Briser le tabou des menstrues à l’école à Tenkodogo

Une caravane de communication sur la scolarisation des filles a fait escale à Tenkodogo. Lancée le 18 avril 2026 à Dédougou, cette action se poursuit dans la région du Nakambé. Le lundi 27 avril 2026, la commune a accueilli cette opération. Elle est portée par le Cercle de concertation des ONG et associations actives en éducation de base. Les autorités locales des départements concernés collaborent à cette activité.

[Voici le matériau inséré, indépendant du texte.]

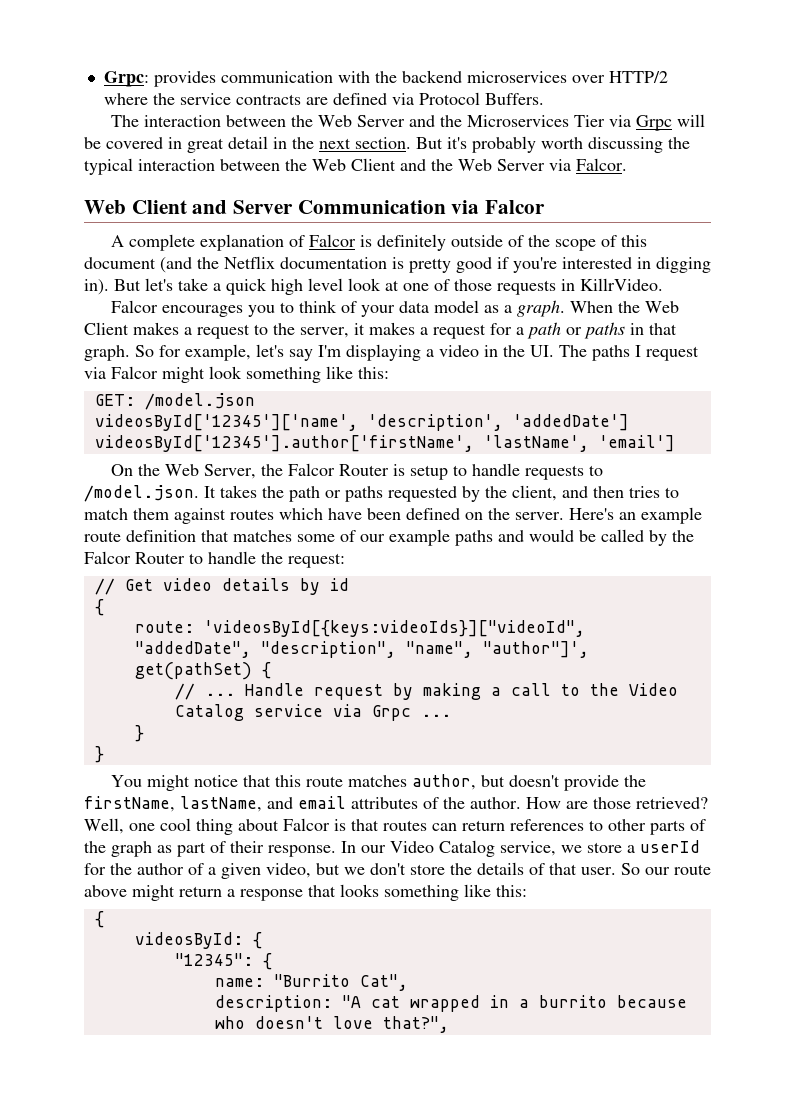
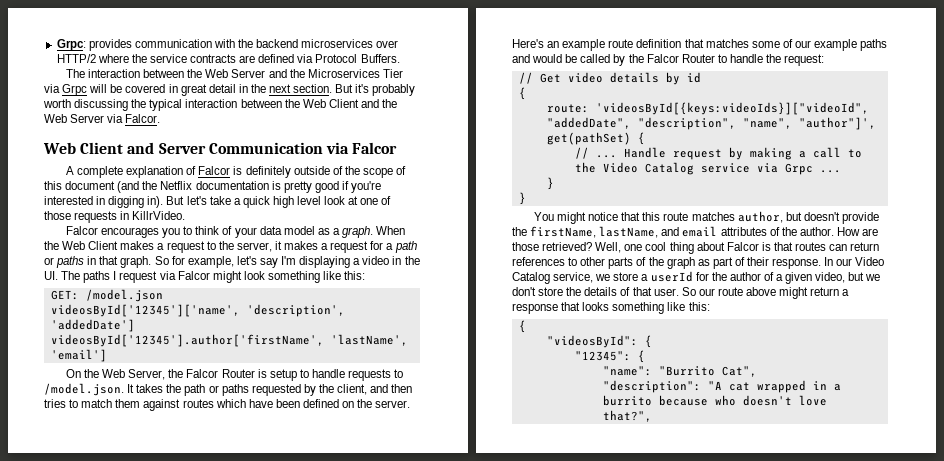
[134,932,243,949] videosById: -> [546,335,638,348] "videosById":
[214,978,264,987] name: -> [602,366,652,376] "name":
[214,995,332,1012] description: -> [602,380,701,393] "description":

Une conférence publique a eu lieu au collège d’enseignement général du secteur Nᵒ 2. Le thème abordé était la santé et l’hygiène menstruelle en milieu scolaire. L’objectif était de briser les tabous pour garantir la dignité des filles. Innocent Sissao, chargé d’appui technique à la direction générale des appuis spécifiques, a animé cette rencontre. Il a d’abord évoqué un exemple personnel pour illustrer le tabou.

« Quand on a élaboré les outils techniques sur la promotion de la santé et de l’hygiène menstruelle à l’école, j’ai apporté le livret chez moi à la maison, que j’ai remis à une de mes filles, de lire. Lorsqu’elle a fini de lire, je lui dis de venir maintenant pour qu’on échange sur le livret. Là, elle s’est écriée : « Eh papa ! » Pourquoi ? Parce que pour elle, papa est un homme et les choses de menstrues ne concernent pas papa », a posé le conférencier.

Ce tabou existe à tous les niveaux de la société. Il est présent dans les familles, quelle que soit la profession des parents. M. Sissao a ensuite examiné avec les élèves les difficultés liées à la gestion des menstrues à l’école. Les menstrues perturbent les cours et provoquent des malaises. Les latrines ne sont pas spécifiques aux garçons ou aux filles. Le manque d’eau dans les écoles aggrave la situation. Les railleries ajoutent une pression supplémentaire.

Ces réalités ont des conséquences sur le parcours scolaire. Elles entraînent des absences répétées et parfois l’abandon des classes. Les filles souffrent de frustrations et d’un manque de confiance en elles. L’impact négatif dépasse le cadre familial. Il touche toute la nation par la déperdition scolaire des filles.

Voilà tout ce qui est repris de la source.